Before and after images
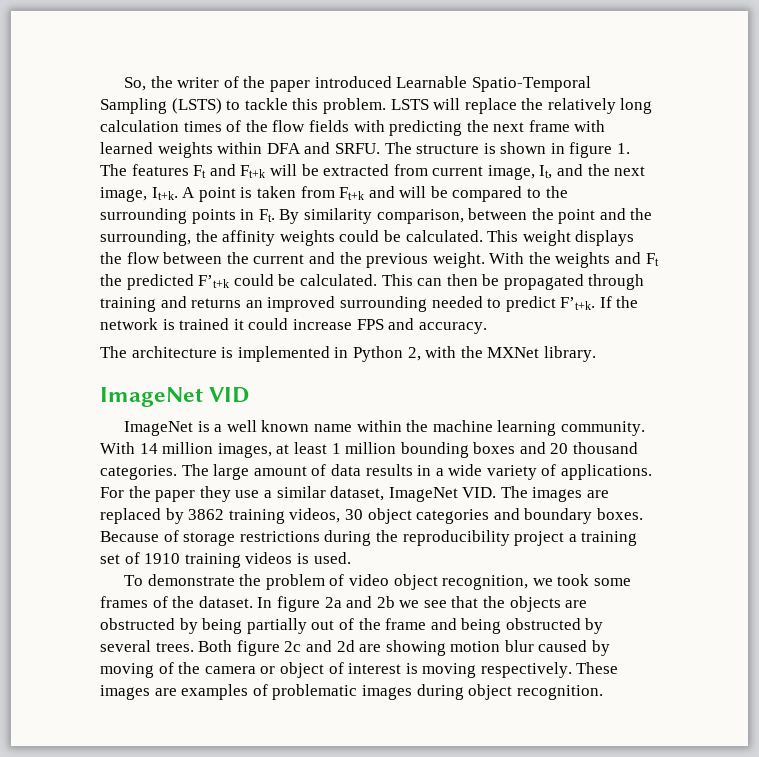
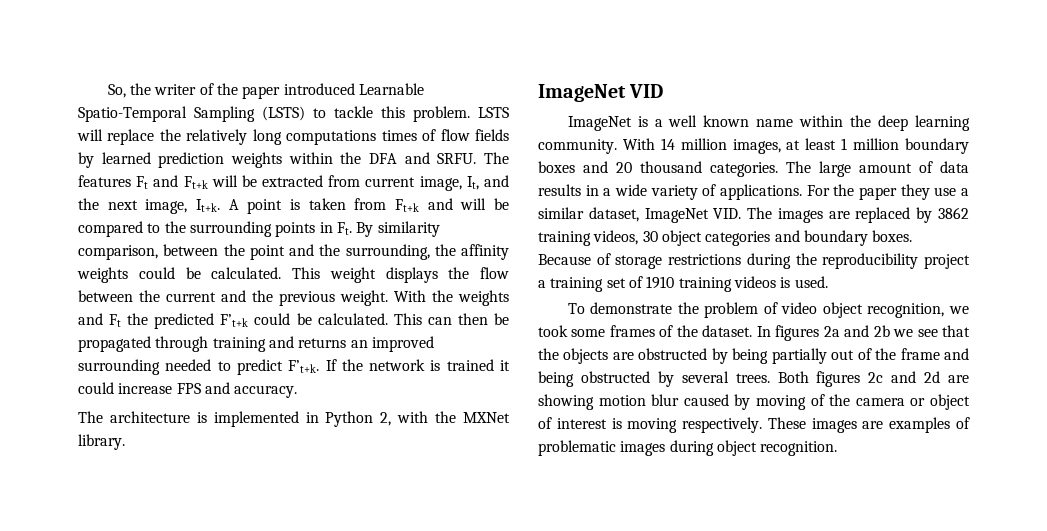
[100,120,179,132] calculation -> [286,130,377,145] computations
[245,120,268,132] the -> (437, 135) none
[353,120,606,136] [100,142,153,154] with predicting the next frame with learned -> [78,152,225,168] by learned prediction
(263, 148) none -> [340,152,362,164] the
[416,142,631,158] [100,164,127,176] structure is shown in figure 1. The -> (510, 158) none
[432,420,493,432] machine -> [878,115,909,131] deep
[400,442,469,458] bounding -> [905,138,970,154] boundary
[276,596,320,612] figure -> [775,325,820,341] figures
[236,640,280,656] figure -> [816,371,861,387] figures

→ **Directions for this task**: Exactly the lines from the one containing "(263, 148) none -> [340,152,362,164] the" through the final line above, and only those, should be given again.

→ **Response area**:
(263, 148) none -> [340,152,362,164] the
[416,142,631,158] [100,164,127,176] structure is shown in figure 1. The -> (510, 158) none
[432,420,493,432] machine -> [878,115,909,131] deep
[400,442,469,458] bounding -> [905,138,970,154] boundary
[276,596,320,612] figure -> [775,325,820,341] figures
[236,640,280,656] figure -> [816,371,861,387] figures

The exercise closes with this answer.